Voters in the largely white and rural states of Iowa and New Hampshire make up one component of the Democratic electorate, but only one. And their preferences are increasingly divergent from the more diverse coalition that delivers the party electoral victories. In 2020, Joe Biden didn’t emerge from the pack until the South Carolina primary, and he didn’t take the lead in the Democratic race until Super Tuesday, about six weeks after finishing a disappointing fourth in the Iowa caucuses. And despite the eye-popping $33 million invested in the New Hampshire primary in 2020, it has not voted for the eventual Democratic nominee since 2004.

So here’s an idea that would go a long way towards solving Democrats’ problems with the schedule without completely upsetting the apple cart: Hold the first four presidential primary contests — Iowa, New Hampshire, Nevada and South Carolina — on the same day.

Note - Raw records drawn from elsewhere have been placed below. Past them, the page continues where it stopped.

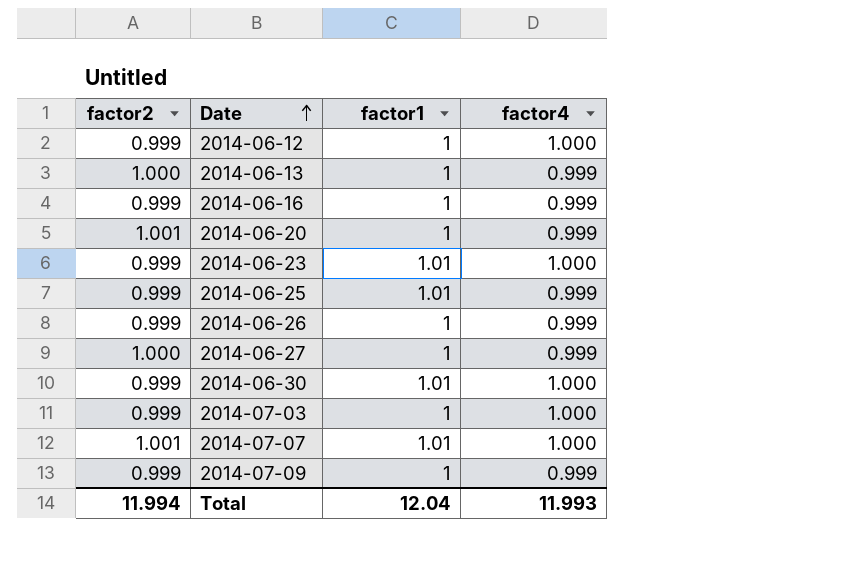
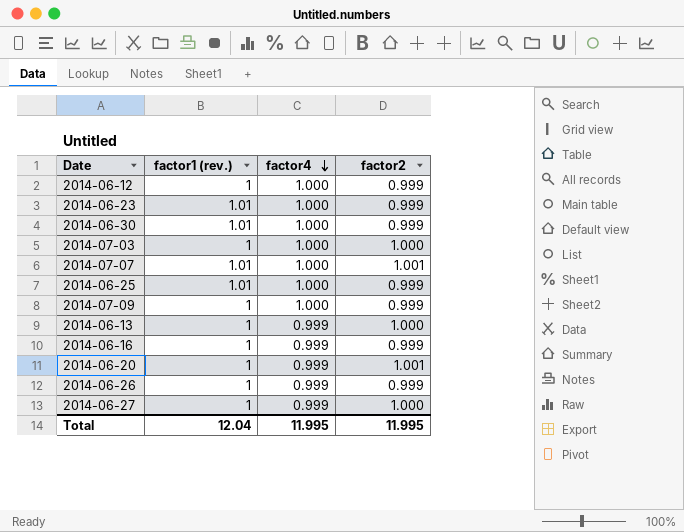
row order: Date ascending -> factor4 descending
column name: factor1 -> factor1 (rev.)
column factor2 | position: 1 -> 4
2014-07-03 | factor2: 0.999 -> 1.000
2014-06-25 | factor4: 0.999 -> 1.000
2014-07-09 | factor4: 0.999 -> 1.000
Total | factor4: 11.993 -> 11.995
Total | factor2: 11.994 -> 11.995

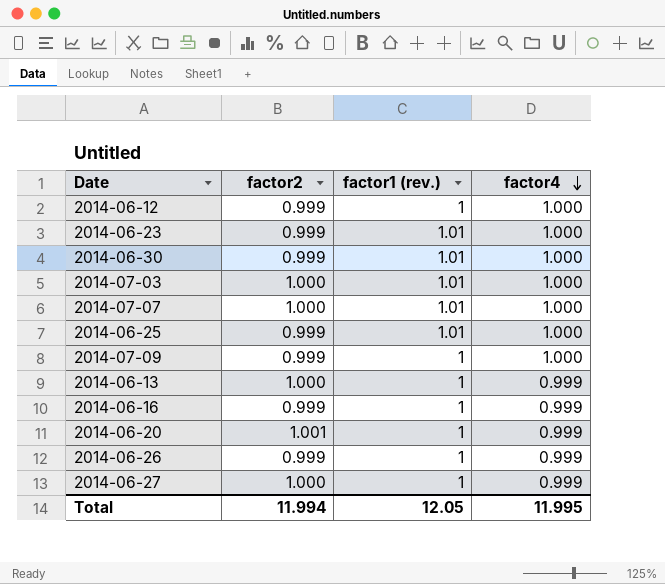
column factor2 | position: 4 -> 2
2014-07-03 | factor1 (rev.): 1 -> 1.01
2014-07-07 | factor2: 1.001 -> 1.000
Total | factor2: 11.995 -> 11.994
Total | factor1 (rev.): 12.04 -> 12.05

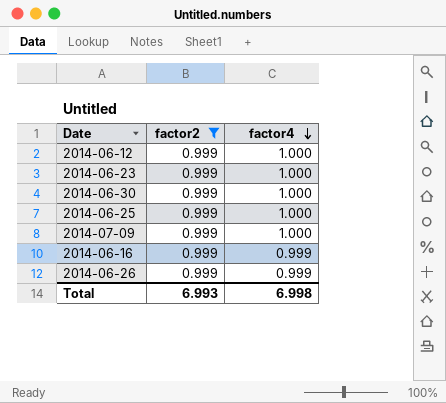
filter: none -> factor2 = 0.999
column factor1 (rev.) | position: 3 -> none
Total | factor2: 11.994 -> 6.993
Total | factor4: 11.995 -> 6.998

In addition to easing the demographic mismatch between the early states’ populations and the Democratic electorate, this plan would require Iowa to finally ditch its caucus system. But it’s time. Even when they work, caucuses are problematic and decrease voter turnout. That’s because they require voters to come to a certain place at a certain time and publicly declare their vote in a process that could take hours. In fact, in 2016, the highest turnout caucus had lower voter turnout than the lowest turnout primary. Two states — Nebraska and Washington — held caucuses that awarded 100 percent of the states’ delegates while the state government held “beauty contest” primaries that awarded 0 percent of the delegates — and more voters participated in the latter even though the results didn’t count. Clearly, voters don’t like caucuses.

Thankfully, caucus reform has swept the nation since 2016. That year, 14 states held caucuses. With Nevada recently approving a switch to a primary, the only caucus left by 2024 could be Iowa. Polling in Iowa in 2020 showed most Iowa Democrats wanted to switch from a caucus to primary.

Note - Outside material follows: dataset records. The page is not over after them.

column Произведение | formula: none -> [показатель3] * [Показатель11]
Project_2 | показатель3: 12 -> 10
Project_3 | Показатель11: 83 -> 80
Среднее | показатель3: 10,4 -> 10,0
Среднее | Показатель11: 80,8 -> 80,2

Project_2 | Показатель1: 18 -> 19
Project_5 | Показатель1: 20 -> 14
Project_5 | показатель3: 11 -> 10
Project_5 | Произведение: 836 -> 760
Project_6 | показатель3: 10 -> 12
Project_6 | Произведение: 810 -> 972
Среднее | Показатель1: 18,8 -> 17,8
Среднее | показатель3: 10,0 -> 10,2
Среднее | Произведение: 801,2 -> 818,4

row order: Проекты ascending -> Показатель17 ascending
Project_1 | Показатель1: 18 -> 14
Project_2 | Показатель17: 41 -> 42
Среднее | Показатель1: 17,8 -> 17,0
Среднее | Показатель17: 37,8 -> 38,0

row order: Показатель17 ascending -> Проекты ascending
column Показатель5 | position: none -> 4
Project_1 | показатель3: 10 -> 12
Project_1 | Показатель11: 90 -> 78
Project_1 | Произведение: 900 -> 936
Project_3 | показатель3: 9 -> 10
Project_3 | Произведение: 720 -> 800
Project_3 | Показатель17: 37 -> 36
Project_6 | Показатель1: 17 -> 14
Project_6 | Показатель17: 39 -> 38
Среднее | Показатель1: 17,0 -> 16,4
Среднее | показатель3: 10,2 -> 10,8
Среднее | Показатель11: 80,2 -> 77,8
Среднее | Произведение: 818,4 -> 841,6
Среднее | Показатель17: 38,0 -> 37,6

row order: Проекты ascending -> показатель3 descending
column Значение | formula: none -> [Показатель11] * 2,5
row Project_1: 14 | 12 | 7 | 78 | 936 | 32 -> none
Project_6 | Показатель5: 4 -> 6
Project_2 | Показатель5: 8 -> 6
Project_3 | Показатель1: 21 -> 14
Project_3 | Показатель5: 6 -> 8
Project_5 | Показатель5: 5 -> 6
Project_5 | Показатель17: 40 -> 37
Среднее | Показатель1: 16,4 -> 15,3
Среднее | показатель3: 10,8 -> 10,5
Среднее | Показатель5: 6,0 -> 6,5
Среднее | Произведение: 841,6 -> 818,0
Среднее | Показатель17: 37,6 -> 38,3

Of course, there will be some resistance to changing the primary calendar. Iowa and New Hampshire cherish their favored-child status and will fight tooth-and-nail to keep it.

But Democrats should not shy away from doing what is best for democracy. The party already has a great amount of control over the timing of the Iowa and South Carolina contests. And the Nevada state government would certainly jump at any chance to be among the first and is already picking that fight with New Hampshire.

The biggest obstacle will be the New Hampshire state government, which conducts a joint primary for both parties on the same day and has a state law that requires it to occur seven days before any similar election (the reason Iowa can go before New Hampshire is the latter views a caucus as inferior to a primary). In the short term, New Hampshire state officials could dash this vision for reform. But there’s good reason to think this change could be better even for New Hampshire.

Making the early primary process more representative does not have to be a zero-sum game. It does not require a rejection of longtime Iowa and New Hampshire traditions. But Democrats have a multiracial coalition, and it’s both fair and necessary that the eventual nominee draw support from more corners of that big tent. To win a general election, Democrats must earn the votes of white, Black, Latino, Asian, pro-union, pro-business, liberal, moderate, activist and pragmatist Americans alike. The party’s candidate for our country’s highest office should have to make their case to all these constituencies up front, leaving no one as an afterthought. Forcing candidates to address a broader spectrum of voters from the very start of the primary season could make the results from the early states together far more powerful than they currently are individually.

By switching Iowa from a caucus to a primary and holding the first four primaries on the same day, Democrats will allow Iowa and New Hampshire to continue their first-in-the-nation traditions while also making the results of those ballots more meaningful. By sharing the spotlight they will, in short, become better bellwethers than they are now.